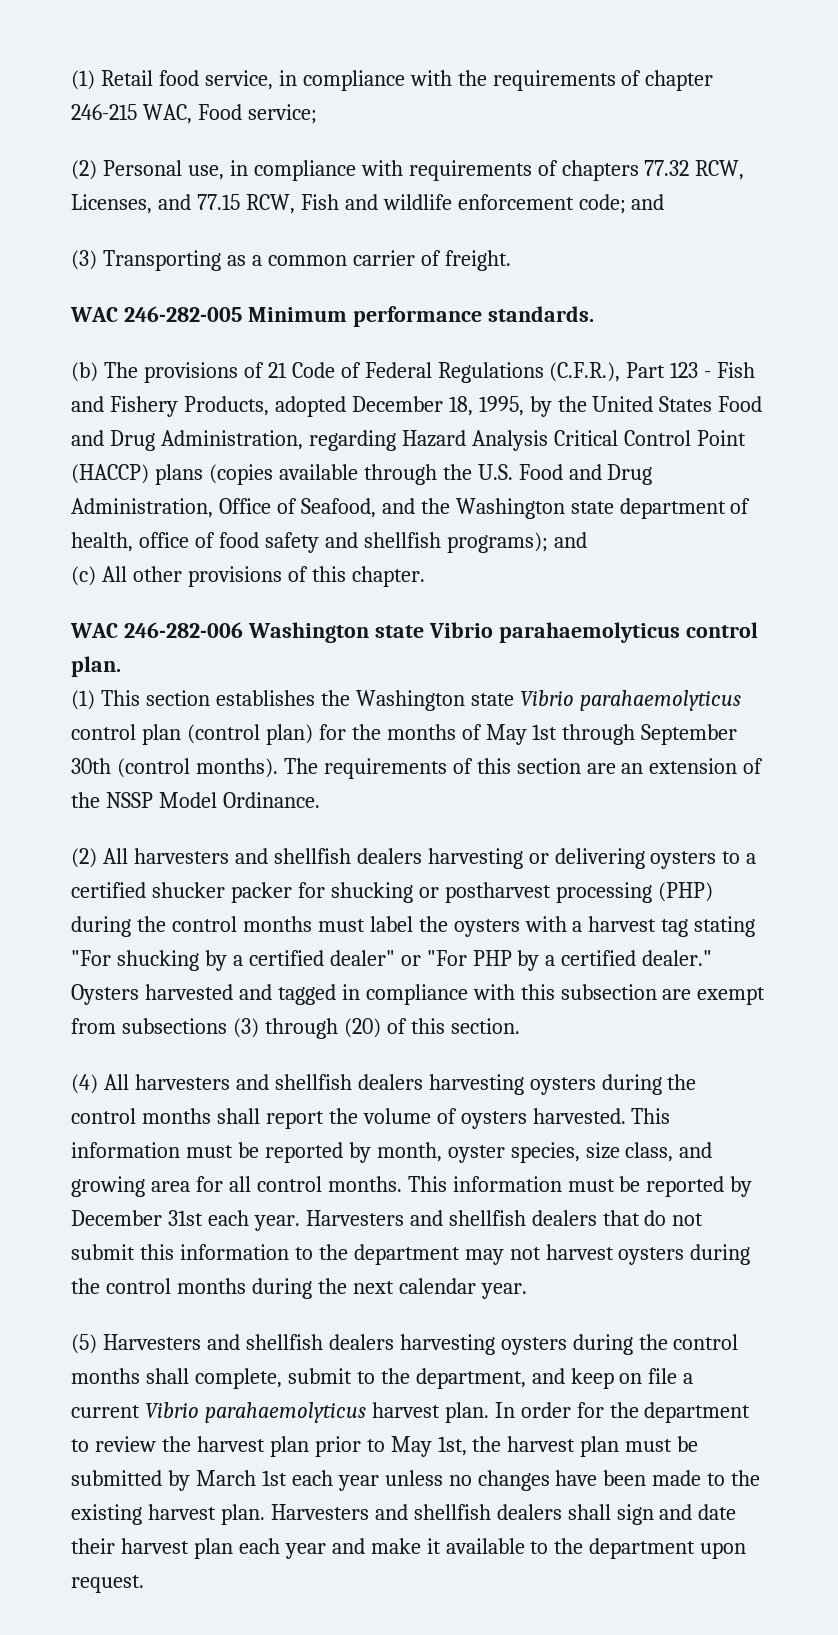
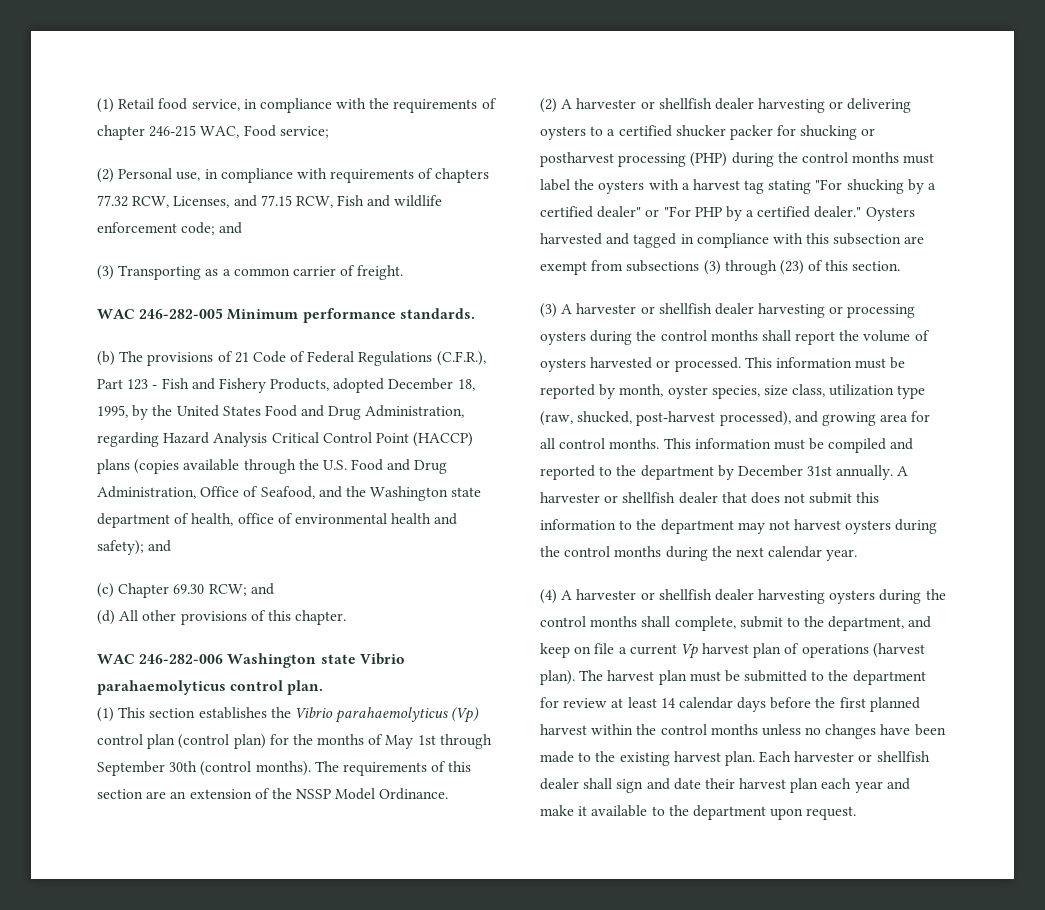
- (b) The provisions of 21 Code of Federal Regulations (C.F.R.), Part 123 - Fish and Fishery Products, adopted December 18, 1995, by the United States Food and Drug Administration, regarding Hazard Analysis Critical Control Point (HACCP) plans (copies available through the U.S. Food and Drug Administration, Office of Seafood, and the Washington state department of health, office of food safety and shellfish programs); and
- (c) All other provisions of this chapter.
+ (b) The provisions of 21 Code of Federal Regulations (C.F.R.), Part 123 - Fish and Fishery Products, adopted December 18, 1995, by the United States Food and Drug Administration, regarding Hazard Analysis Critical Control Point (HACCP) plans (copies available through the U.S. Food and Drug Administration, Office of Seafood, and the Washington state department of health, office of environmental health and safety); and
+ (c) Chapter 69.30 RCW; and
+ (d) All other provisions of this chapter.
- (1) This section establishes the Washington state Vibrio parahaemolyticus control plan (control plan) for the months of May 1st through September 30th (control months).
+ (1) This section establishes the Vibrio parahaemolyticus (Vp) control plan (control plan) for the months of May 1st through September 30th (control months).
- (2) All harvesters and shellfish dealers harvesting or delivering oysters to a certified shucker packer for shucking or postharvest processing (PHP) during the control months must label the oysters with a harvest tag stating "For shucking by a certified dealer" or "For PHP by a certified dealer."
+ (2) A harvester or shellfish dealer harvesting or delivering oysters to a certified shucker packer for shucking or postharvest processing (PHP) during the control months must label the oysters with a harvest tag stating "For shucking by a certified dealer" or "For PHP by a certified dealer."
- Oysters harvested and tagged in compliance with this subsection are exempt from subsections (3) through (20) of this section.
+ Oysters harvested and tagged in compliance with this subsection are exempt from subsections (3) through (23) of this section.
- (4) All harvesters and shellfish dealers harvesting oysters during the control months shall report the volume of oysters harvested.
+ (3) A harvester or shellfish dealer harvesting or processing oysters during the control months shall report the volume of oysters harvested or processed.
- This information must be reported by month, oyster species, size class, and growing area for all control months.
+ This information must be reported by month, oyster species, size class, utilization type (raw, shucked, post-harvest processed), and growing area for all control months.
- This information must be reported by December 31st each year. Harvesters and shellfish dealers that do not submit this information to the department may not harvest oysters during the control months during the next calendar year.
+ This information must be compiled and reported to the department by December 31st annually. A harvester or shellfish dealer that does not submit this information to the department may not harvest oysters during the control months during the next calendar year.
- (5) Harvesters and shellfish dealers harvesting oysters during the control months shall complete, submit to the department, and keep on file a current Vibrio parahaemolyticus harvest plan. In order for the department to review the harvest plan prior to May 1st, the harvest plan must be submitted by March 1st each year unless no changes have been made to the existing harvest plan.
+ (4) A harvester or shellfish dealer harvesting oysters during the control months shall complete, submit to the department, and keep on file a current Vp harvest plan of operations (harvest plan). The harvest plan must be submitted to the department for review at least 14 calendar days before the first planned harvest within the control months unless no changes have been made to the existing harvest plan.
- Harvesters and shellfish dealers shall sign and date their harvest plan each year and make it available to the department upon request.
+ Each harvester or shellfish dealer shall sign and date their harvest plan each year and make it available to the department upon request.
====
### How to complete this task:
Write out each line exactly, beginning at the one with "(23) of this section." and ending at the final line of the records above, with nothing added.

### Answer to this task:
+ Oysters harvested and tagged in compliance with this subsection are exempt from subsections (3) through (23) of this section.
- (4) All harvesters and shellfish dealers harvesting oysters during the control months shall report the volume of oysters harvested.
+ (3) A harvester or shellfish dealer harvesting or processing oysters during the control months shall report the volume of oysters harvested or processed.
- This information must be reported by month, oyster species, size class, and growing area for all control months.
+ This information must be reported by month, oyster species, size class, utilization type (raw, shucked, post-harvest processed), and growing area for all control months.
- This information must be reported by December 31st each year. Harvesters and shellfish dealers that do not submit this information to the department may not harvest oysters during the control months during the next calendar year.
+ This information must be compiled and reported to the department by December 31st annually. A harvester or shellfish dealer that does not submit this information to the department may not harvest oysters during the control months during the next calendar year.
- (5) Harvesters and shellfish dealers harvesting oysters during the control months shall complete, submit to the department, and keep on file a current Vibrio parahaemolyticus harvest plan. In order for the department to review the harvest plan prior to May 1st, the harvest plan must be submitted by March 1st each year unless no changes have been made to the existing harvest plan.
+ (4) A harvester or shellfish dealer harvesting oysters during the control months shall complete, submit to the department, and keep on file a current Vp harvest plan of operations (harvest plan). The harvest plan must be submitted to the department for review at least 14 calendar days before the first planned harvest within the control months unless no changes have been made to the existing harvest plan.
- Harvesters and shellfish dealers shall sign and date their harvest plan each year and make it available to the department upon request.
+ Each harvester or shellfish dealer shall sign and date their harvest plan each year and make it available to the department upon request.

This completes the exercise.